Highlight of Business Operations:

Net flight revenue decreased $3,735,000, or 3.2%, from $117,014,000 to $113,279,000 for the three months ended March 31, 2010, compared to 2009. Flight revenue is generated by both CBS and HBS operations and is recorded net of provisions for contractual discounts and uncompensated care.

Interest expense increased $226,000, or 18.3%, in the first quarter of 2010, compared to the first quarter of 2009, primarily because of $44.8 million in long-term notes with a weighted average interest rate of 6.5% entered into subsequent to March 31, 2009. Interest on the new notes was offset in part by the fact that we had no balance outstanding against our revolving line of credit during the first quarter of 2010, compared to an average balance of $18.2 million during the first quarter of 2009.

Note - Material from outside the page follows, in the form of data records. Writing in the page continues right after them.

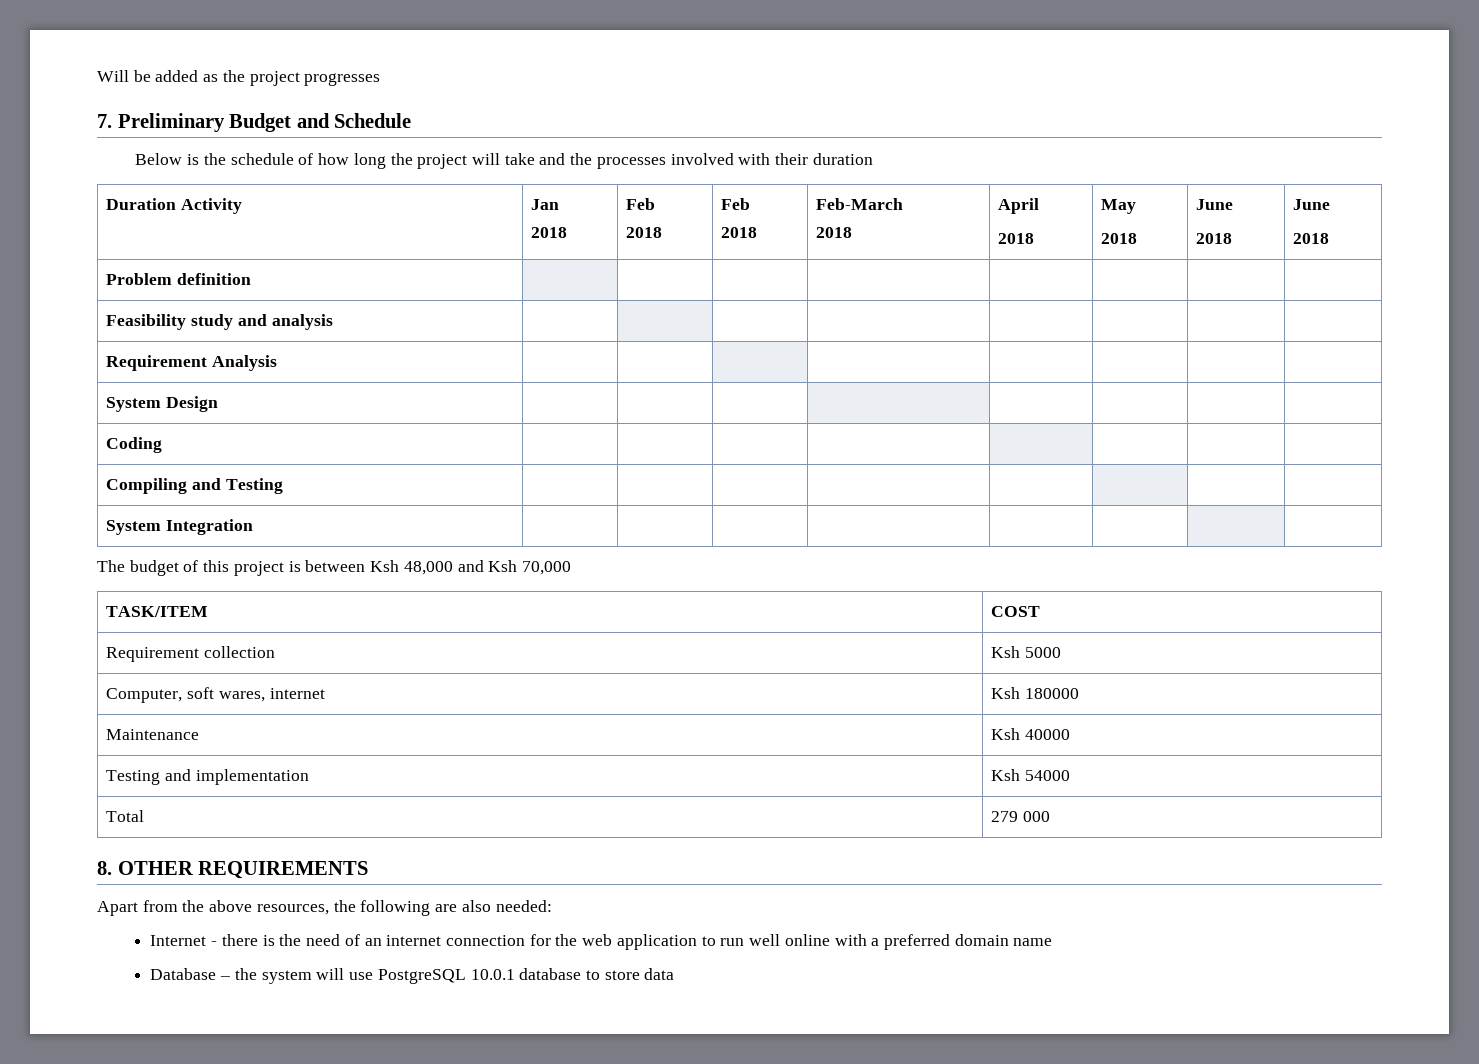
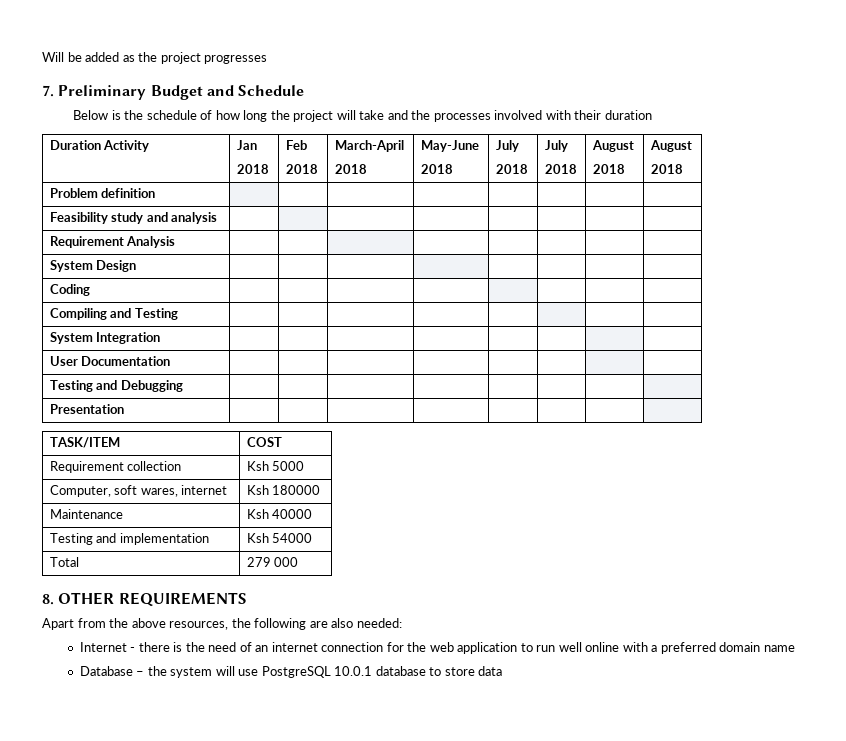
  Duration Activity | Jan
  2018 | Feb
- 2018 | Feb
- 2018 | Feb-March
- 2018 | April
- 2018 | May
- 2018 | June
- 2018 | June
+ 2018 | March-April
+ 2018 | May-June
+ 2018 | July
+ 2018 | July
+ 2018 | August
+ 2018 | August
- The budget of this project is between Ksh 48,000 and Ksh 70,000
+ User Documentation | | | | | | | |
+ Testing and Debugging | | | | | | | |
+ Presentation | | | | | | | |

Our working capital position as of March 31, 2010, was $125,650,000, compared to $133,366,000 at December 31, 2009. Cash generated by operations was $18,939,000 in the first quarter of 2010, compared to $15,682,000 in the first quarter of 2009, due primarily to a decrease in days sales outstanding for CBS operations, measured by comparing net revenue for the annualized previous 3-month period to outstanding open net accounts receivable, from 107 days at December 31, 2009, to 100 days at March 31, 2010. In the first quarter of 2010, we also billed approximately $5.6 million for medical interiors and other products which were completed and shipped; the majority of the related receivable balances were paid prior to the end of the first quarter.

Cash used by investing activities totaled $14,688,000 in 2010 compared to $7,877,000 in 2009. Equipment acquisitions in the first quarter of 2010 included six aircraft for approximately $9.2 million, as well as medical interiors and avionics upgrades. Significant equipment acquisitions in the first quarter of 2009 included the purchase of two aircraft for approximately $4.7 million. During the quarter, we sold two aircraft for total proceeds of $1.2 million.

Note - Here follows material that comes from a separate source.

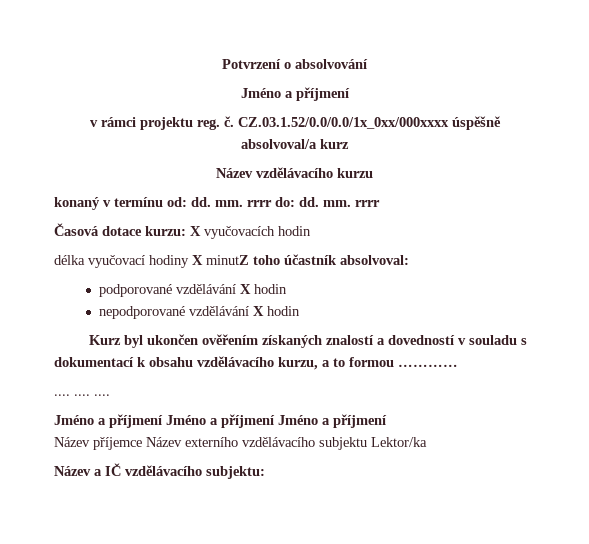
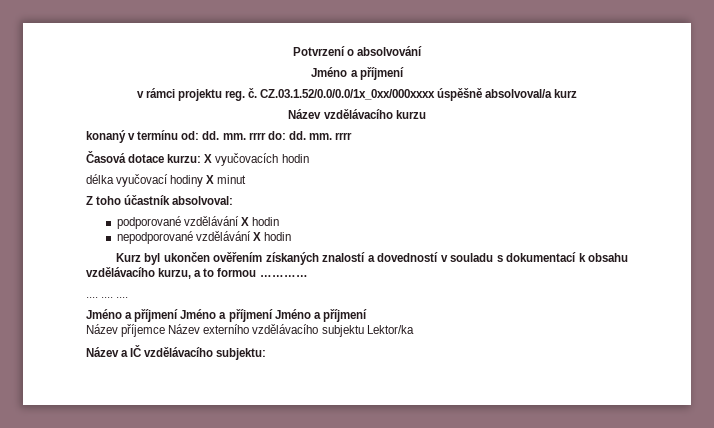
- délka vyučovací hodiny X minutZ toho účastník absolvoval:
+ délka vyučovací hodiny X minut
+ Z toho účastník absolvoval:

Financing activities used $166,000 in 2010 compared $11,899,000 in 2009. The primary use of cash in both 2010 and 2009 was regularly scheduled payments of long-term debt and capital lease obligations. In 2010 we used proceeds of $3.8 million from notes payable to finance three aircraft. The notes are payable over five-year terms with variable interest rates tied to LIBOR. In 2009 we paid off a $3.9 million short-term note payable to an aircraft manufacturer for the delivery of an EC135 helicopter and paid $5.5 million against the balance outstanding against our revolving line of credit. We have not carried a balance against our line of credit during 2010.

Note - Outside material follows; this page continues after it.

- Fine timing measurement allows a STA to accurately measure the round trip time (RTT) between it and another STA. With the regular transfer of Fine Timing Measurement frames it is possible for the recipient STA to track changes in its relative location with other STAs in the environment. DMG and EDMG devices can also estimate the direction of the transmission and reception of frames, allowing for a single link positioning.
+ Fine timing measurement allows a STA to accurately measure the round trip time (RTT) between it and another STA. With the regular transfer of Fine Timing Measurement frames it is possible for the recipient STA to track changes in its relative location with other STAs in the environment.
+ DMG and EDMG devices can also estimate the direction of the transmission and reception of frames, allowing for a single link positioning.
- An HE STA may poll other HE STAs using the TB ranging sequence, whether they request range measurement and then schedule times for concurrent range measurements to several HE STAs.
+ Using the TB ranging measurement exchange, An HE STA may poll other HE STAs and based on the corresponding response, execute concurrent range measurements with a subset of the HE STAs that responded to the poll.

Our cost of operations is also affected by changes in the price and availability of aircraft fuel. Generally, our HBS customers pay for all fuel consumed in medical flights. Based on actual CBS fuel usage for the quarter ended March 31, 2010, the impact on operating costs of an increase of 10% in the cost of aircraft fuel per hour flown would be approximately $270,000 for the quarter. Flight volume for CBS operations can vary due to weather conditions and other factors. Therefore, the impact of a change in fuel cost based first quarter 2010 volume is not necessarily indicative of the impact on subsequent quarters or years. We have financial derivative agreements to protect against increases in the cost of Gulf Coast jet fuel above $2.35 per gallon for wholesale purchases from January 1, 2010, through June 30, 2010, and above $2.71 per gallon from July 1, 2010, through December 31, 2010. The derivatives cover approximately 70% of the Company s anticipated fuel consumption for 2010.